My other main point is that if an activist is uptight, restless, resentful, and antagonistic… they will be less effective in, shall we say, “enlightening” people. I avoid uptight people — activists or otherwise — because I find them unpleasant. And no surprise, racists almost always fall into this category.
thanks again for your comments.
…
_eric
you may want to take a ‘very careful, nuanced’ look at the way in which you perpetuate the innocent minority stereotype by relieving asians of all greater political agency/ambition/possibly iffy motivations…and placing everything but good intentions where it belongs, on white republicans. Sometimes, bro, the ‘macro’ view is just another way of avoiding the question, passing the buck, looking for easy answers.
Blame should be put on those who does the deed and who allowed it. Blaming it on Bush on a political agenda just doesn’t is just sad. It is hypocritical of many African Americans to want equality and the end to racism… but for their own race. Remember the Shaq incident with Yao Ming? Look at “Chingy”! His songs and names utterly mean what it sounds like and it’s OK with all them “black” folks. We live in the 21th century in the age of the internet where information flows freely and I’m sure anyone, regardless, of color understands the underlying principles of right and wrong. Should Asian Americans stand with the African Americans when they don’t even respect us? I’m sorry, but ignorance is not an excuse nor a rational.
i’ll give anonymous the benefit of the doubt and assume he/she does not mean that the African-American quest for full inclusion/equal treatment in society is somehow rendered invalid because of the ignorant comments of a particular INDIVIDUAL or INDIVIDUALS.
No one has put themselves in the other person’s shoes and said, “Exactly how would that feel if someone said that to me?” No one knows what it feels like to be Asian unless they’re Asian, just as an Asian wouldn’t know what it feels like to be Black in America. And while Caucasians speculate what to do with it in their big cushy boardrooms thinking that they have an idea of what minorities go through in society, they haven’t a clue. Except perhaps Jane Elliot http://www.janeelliott.com/. If anybody had put in any thought into anything … the idea would’ve never seen the light of day.
uh…come again?
…btw, the link doesn’t work.
It pisses me off that blacks keep complaining about slavery. It’s over, deal with it. I think the Vietnamese are dealing with the fact that over three million of them died by the hands of nigger and cracker. I think the Russians are dealing with the fact that over twenty million of them died by the hands of krauts. DEAL WITH IT, MOVE ON, AND STOP BITCHING. GET A JOB AND LAY OFF THE CRACK.

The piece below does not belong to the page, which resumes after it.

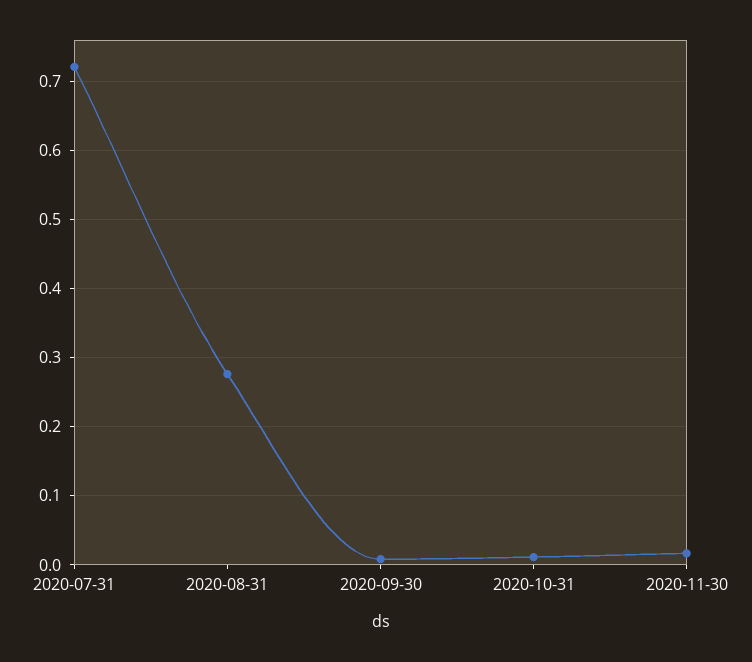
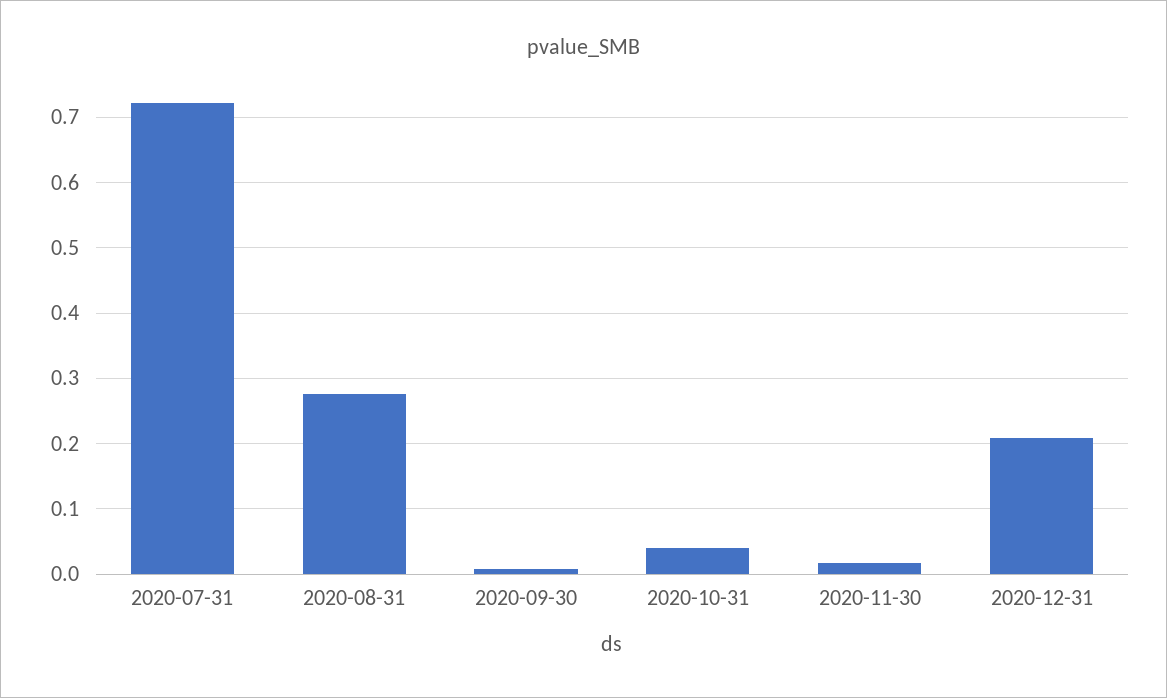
2020-10-31: 0.01 -> 0.04
2020-12-31: none -> 0.21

only in the realm of cyberspace can anonymous computer jockeys feel safe enough to spout off kindergarten commentary like “get a job” and “lay off the crack”.
next in line, please!
Just want to say this: if you little punks out there aren’t going to identify yourself when you post, don’t fucking post here. Especially if you’re going to be an ignorant shithead. I don’t need the bullshit, and I certainly don’t have the time. So step up and take some responsibility or go be an asshole somewhere else.
if you really care, email the sponsors, advertisers, station, dj and parent company responsible for this racist b.s. below for yoru easy cutting and pasting are the current list…let them know how you feel AND spread this list so others can easily email them as well!!
peace
—————-
abarney@apple.com, asnow@sleepysmail.com, BoardofDirectors@Pepsi.com, dacker@sleepysmail.com, dowling@apple.com, fcook@apple.com, hot97@hot97.com, ir@emmis.com, jdimick@hot97.emmis.com, jsmulyan@emmis.com, jsteele@emmis.com, jwright@emmis.com, khealey@emmis.com, lancome@us.loreal.com, missjones@missjones.net, ppinsker@wwortv.com, programming@wwortv.com, rcummings@emmis.com, rhornaday@emmis.com, service@sleepys.com, shop@lancome-usa.com, Timothy_Tyler@lordandtaylor.com, wilder@apple.com
—————-
it aint ova!
Dear Sir/Madam:
Miss Jones and her morning crew are clearly the “criminal.” The finger should be pointed directly to them and not to history. Athough our past experiences and historical events are undeniably tied to our behaviors/perceptions, Miss Jone’s airing of the “tsunami song” does not stem from historical racial tensions between African Americans and Asian Americans. It is on a personal level, and not historical. Miss Jone’s behaviors are deeply rooted from her feelings of insecurity, self-hatred and frustration. Her comment to Miss Info, “You feel superior, probably because you’re Asian,” speaks volumes about Miss Jone’s feelings inadequacy and powerlessness. To blame society and to portray Miss Jones as an example of our history gone wrong is clearly a misperception. Our history does not give us the right to dehumanize over 300,000 dead tsunami victims and use racial slurs. Yes, we are tied by our past, but we are not paralyzed by it. Everyone has a choice! All people of color and ethnicity have experienced past prejudices and injustice. I don’t hear them singing the “tsunami song.”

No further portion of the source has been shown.